The response must consist of every record, restated word for word.

[Opening DATA SHOWN section]

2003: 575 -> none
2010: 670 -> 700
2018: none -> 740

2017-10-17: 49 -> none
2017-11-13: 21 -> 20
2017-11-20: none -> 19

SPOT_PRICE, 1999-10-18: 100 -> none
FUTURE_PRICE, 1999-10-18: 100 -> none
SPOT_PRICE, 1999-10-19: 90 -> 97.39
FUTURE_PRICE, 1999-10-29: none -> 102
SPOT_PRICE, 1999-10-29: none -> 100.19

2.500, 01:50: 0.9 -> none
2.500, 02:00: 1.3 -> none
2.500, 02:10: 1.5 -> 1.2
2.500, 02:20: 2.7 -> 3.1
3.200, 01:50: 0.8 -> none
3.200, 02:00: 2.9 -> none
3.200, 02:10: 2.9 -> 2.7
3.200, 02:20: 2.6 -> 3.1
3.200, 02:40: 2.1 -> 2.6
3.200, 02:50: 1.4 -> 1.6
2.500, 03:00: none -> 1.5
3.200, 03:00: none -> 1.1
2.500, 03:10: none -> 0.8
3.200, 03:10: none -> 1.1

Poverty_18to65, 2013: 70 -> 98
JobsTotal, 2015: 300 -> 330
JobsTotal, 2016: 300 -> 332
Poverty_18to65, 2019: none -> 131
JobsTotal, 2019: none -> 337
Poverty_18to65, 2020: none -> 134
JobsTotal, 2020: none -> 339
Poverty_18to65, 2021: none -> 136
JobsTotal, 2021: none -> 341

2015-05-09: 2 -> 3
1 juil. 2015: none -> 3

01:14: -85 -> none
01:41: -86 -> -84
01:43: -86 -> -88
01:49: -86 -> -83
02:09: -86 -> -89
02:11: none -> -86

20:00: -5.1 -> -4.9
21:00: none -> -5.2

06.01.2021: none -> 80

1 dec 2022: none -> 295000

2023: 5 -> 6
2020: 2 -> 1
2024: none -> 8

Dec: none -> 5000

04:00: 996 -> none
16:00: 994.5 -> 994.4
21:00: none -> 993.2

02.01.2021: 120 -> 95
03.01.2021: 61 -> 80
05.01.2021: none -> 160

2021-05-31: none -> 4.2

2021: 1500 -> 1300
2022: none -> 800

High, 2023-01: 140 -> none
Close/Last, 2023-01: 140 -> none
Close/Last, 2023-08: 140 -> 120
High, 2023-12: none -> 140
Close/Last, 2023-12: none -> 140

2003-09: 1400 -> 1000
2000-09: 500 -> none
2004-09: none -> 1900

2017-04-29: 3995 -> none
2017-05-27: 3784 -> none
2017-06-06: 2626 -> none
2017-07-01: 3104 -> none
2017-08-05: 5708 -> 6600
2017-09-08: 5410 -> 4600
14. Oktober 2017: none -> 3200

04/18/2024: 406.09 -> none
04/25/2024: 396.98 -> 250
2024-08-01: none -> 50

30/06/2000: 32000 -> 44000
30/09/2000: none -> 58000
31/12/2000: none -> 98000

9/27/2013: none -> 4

[Closing DATA SHOWN section]

:: RESULT ::
2003: 575 -> none
2010: 670 -> 700
2018: none -> 740

2017-10-17: 49 -> none
2017-11-13: 21 -> 20
2017-11-20: none -> 19

SPOT_PRICE, 1999-10-18: 100 -> none
FUTURE_PRICE, 1999-10-18: 100 -> none
SPOT_PRICE, 1999-10-19: 90 -> 97.39
FUTURE_PRICE, 1999-10-29: none -> 102
SPOT_PRICE, 1999-10-29: none -> 100.19

2.500, 01:50: 0.9 -> none
2.500, 02:00: 1.3 -> none
2.500, 02:10: 1.5 -> 1.2
2.500, 02:20: 2.7 -> 3.1
3.200, 01:50: 0.8 -> none
3.200, 02:00: 2.9 -> none
3.200, 02:10: 2.9 -> 2.7
3.200, 02:20: 2.6 -> 3.1
3.200, 02:40: 2.1 -> 2.6
3.200, 02:50: 1.4 -> 1.6
2.500, 03:00: none -> 1.5
3.200, 03:00: none -> 1.1
2.500, 03:10: none -> 0.8
3.200, 03:10: none -> 1.1

Poverty_18to65, 2013: 70 -> 98
JobsTotal, 2015: 300 -> 330
JobsTotal, 2016: 300 -> 332
Poverty_18to65, 2019: none -> 131
JobsTotal, 2019: none -> 337
Poverty_18to65, 2020: none -> 134
JobsTotal, 2020: none -> 339
Poverty_18to65, 2021: none -> 136
JobsTotal, 2021: none -> 341

2015-05-09: 2 -> 3
1 juil. 2015: none -> 3

01:14: -85 -> none
01:41: -86 -> -84
01:43: -86 -> -88
01:49: -86 -> -83
02:09: -86 -> -89
02:11: none -> -86

20:00: -5.1 -> -4.9
21:00: none -> -5.2

06.01.2021: none -> 80

1 dec 2022: none -> 295000

2023: 5 -> 6
2020: 2 -> 1
2024: none -> 8

Dec: none -> 5000

04:00: 996 -> none
16:00: 994.5 -> 994.4
21:00: none -> 993.2

02.01.2021: 120 -> 95
03.01.2021: 61 -> 80
05.01.2021: none -> 160

2021-05-31: none -> 4.2

2021: 1500 -> 1300
2022: none -> 800

High, 2023-01: 140 -> none
Close/Last, 2023-01: 140 -> none
Close/Last, 2023-08: 140 -> 120
High, 2023-12: none -> 140
Close/Last, 2023-12: none -> 140

2003-09: 1400 -> 1000
2000-09: 500 -> none
2004-09: none -> 1900

2017-04-29: 3995 -> none
2017-05-27: 3784 -> none
2017-06-06: 2626 -> none
2017-07-01: 3104 -> none
2017-08-05: 5708 -> 6600
2017-09-08: 5410 -> 4600
14. Oktober 2017: none -> 3200

04/18/2024: 406.09 -> none
04/25/2024: 396.98 -> 250
2024-08-01: none -> 50

30/06/2000: 32000 -> 44000
30/09/2000: none -> 58000
31/12/2000: none -> 98000

9/27/2013: none -> 4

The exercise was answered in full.